The records below hold a stretch from the line with "[399,216,448,235] script ->" through the line with "[526,348,611,363] CONFIG ->"; return exactly those lines, ends included, and nothing more.

◆ DATA FOR ANALYSIS
----
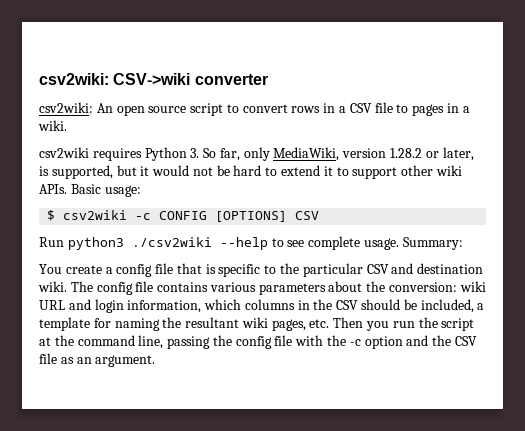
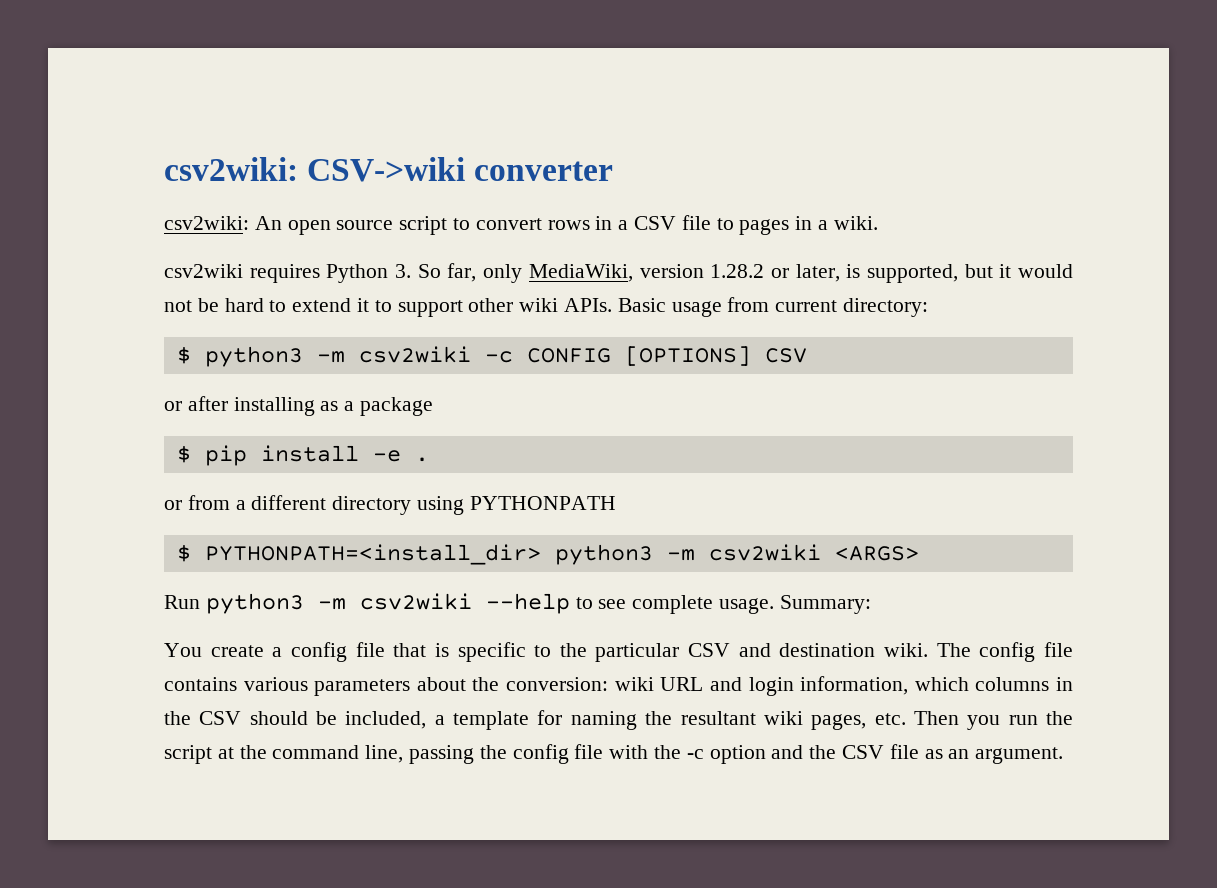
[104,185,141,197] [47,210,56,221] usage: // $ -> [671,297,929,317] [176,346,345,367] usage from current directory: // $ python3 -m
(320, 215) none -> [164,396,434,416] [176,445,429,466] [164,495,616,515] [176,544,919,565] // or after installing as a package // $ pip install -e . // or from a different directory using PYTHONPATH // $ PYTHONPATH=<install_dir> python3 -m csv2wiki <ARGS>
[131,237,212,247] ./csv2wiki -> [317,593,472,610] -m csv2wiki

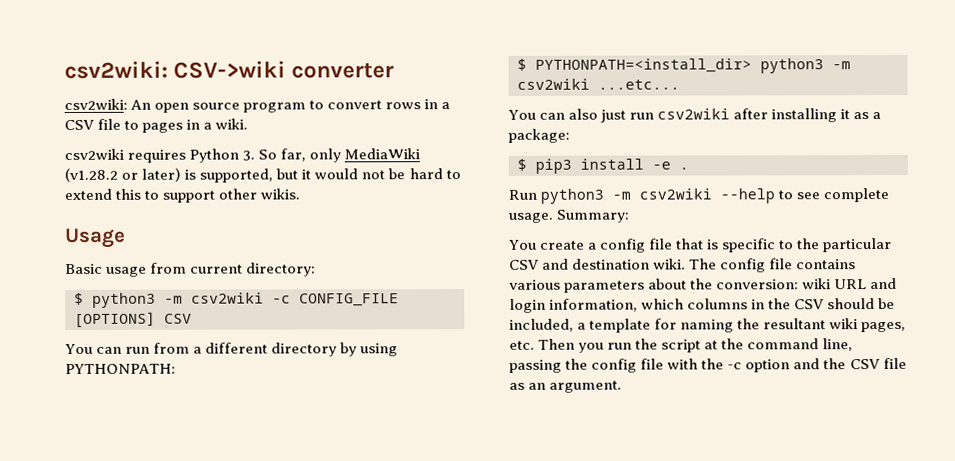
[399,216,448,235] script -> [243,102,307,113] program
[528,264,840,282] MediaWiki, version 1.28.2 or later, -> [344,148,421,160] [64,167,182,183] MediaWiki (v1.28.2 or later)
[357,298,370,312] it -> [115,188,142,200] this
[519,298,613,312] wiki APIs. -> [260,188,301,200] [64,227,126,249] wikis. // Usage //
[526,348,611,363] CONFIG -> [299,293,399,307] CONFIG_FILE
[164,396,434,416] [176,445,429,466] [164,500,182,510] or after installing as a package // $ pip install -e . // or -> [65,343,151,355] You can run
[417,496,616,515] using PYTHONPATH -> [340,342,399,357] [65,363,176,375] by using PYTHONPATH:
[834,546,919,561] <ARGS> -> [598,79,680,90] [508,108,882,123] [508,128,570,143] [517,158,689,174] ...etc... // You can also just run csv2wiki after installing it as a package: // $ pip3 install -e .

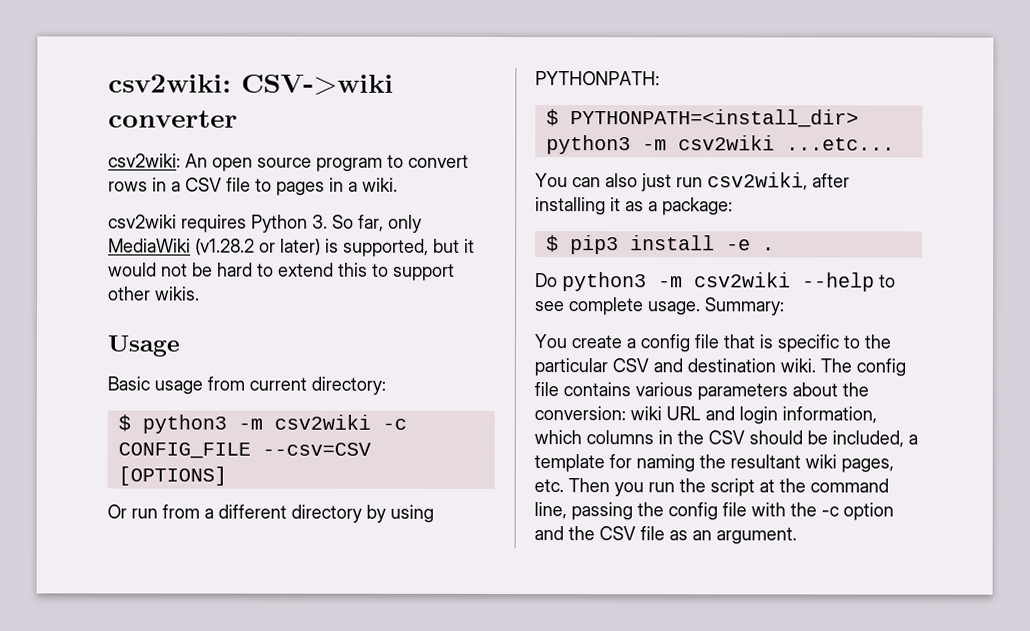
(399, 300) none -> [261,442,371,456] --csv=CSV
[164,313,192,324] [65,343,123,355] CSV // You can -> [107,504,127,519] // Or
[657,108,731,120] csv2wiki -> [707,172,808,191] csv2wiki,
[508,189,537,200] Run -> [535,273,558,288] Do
----
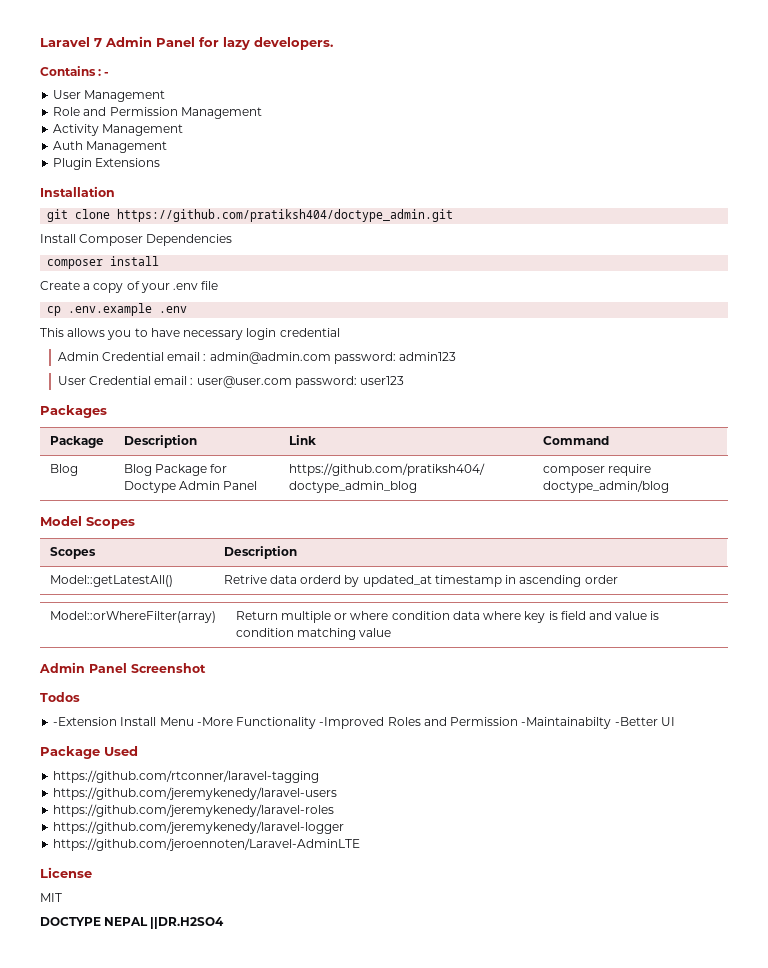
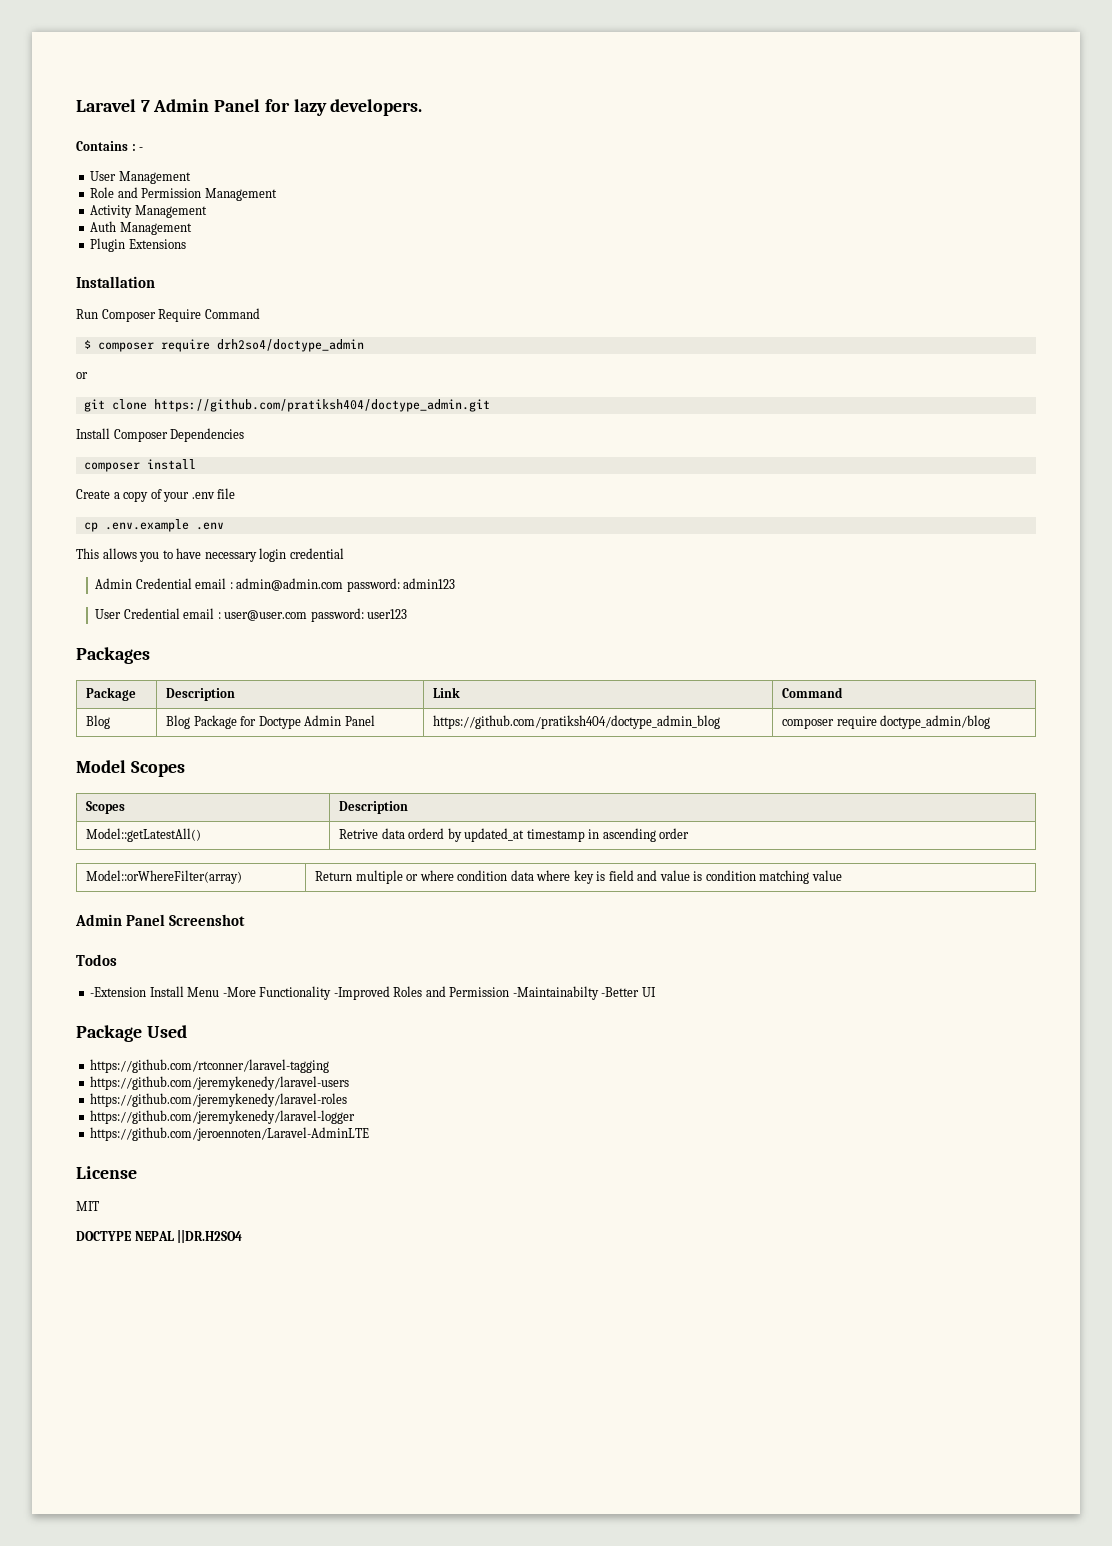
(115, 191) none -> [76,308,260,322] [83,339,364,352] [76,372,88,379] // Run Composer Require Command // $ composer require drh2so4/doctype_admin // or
----
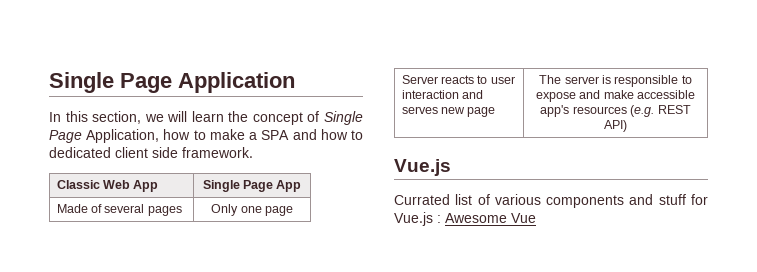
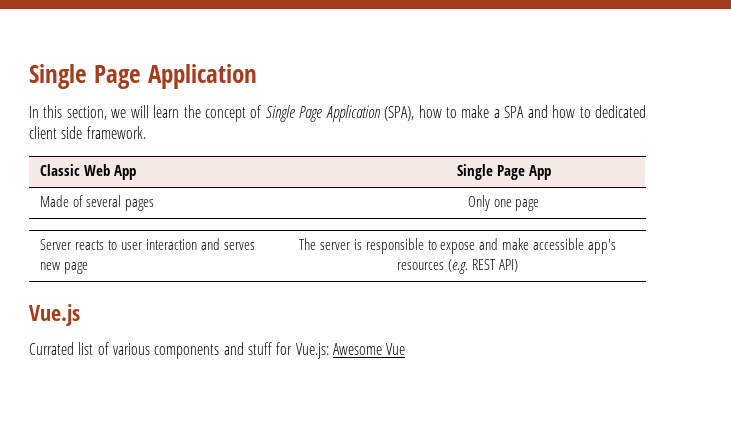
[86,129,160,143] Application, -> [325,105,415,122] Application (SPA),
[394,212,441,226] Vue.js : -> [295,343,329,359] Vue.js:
----
◆ RESPONSE
[399,216,448,235] script -> [243,102,307,113] program
[528,264,840,282] MediaWiki, version 1.28.2 or later, -> [344,148,421,160] [64,167,182,183] MediaWiki (v1.28.2 or later)
[357,298,370,312] it -> [115,188,142,200] this
[519,298,613,312] wiki APIs. -> [260,188,301,200] [64,227,126,249] wikis. // Usage //
[526,348,611,363] CONFIG -> [299,293,399,307] CONFIG_FILE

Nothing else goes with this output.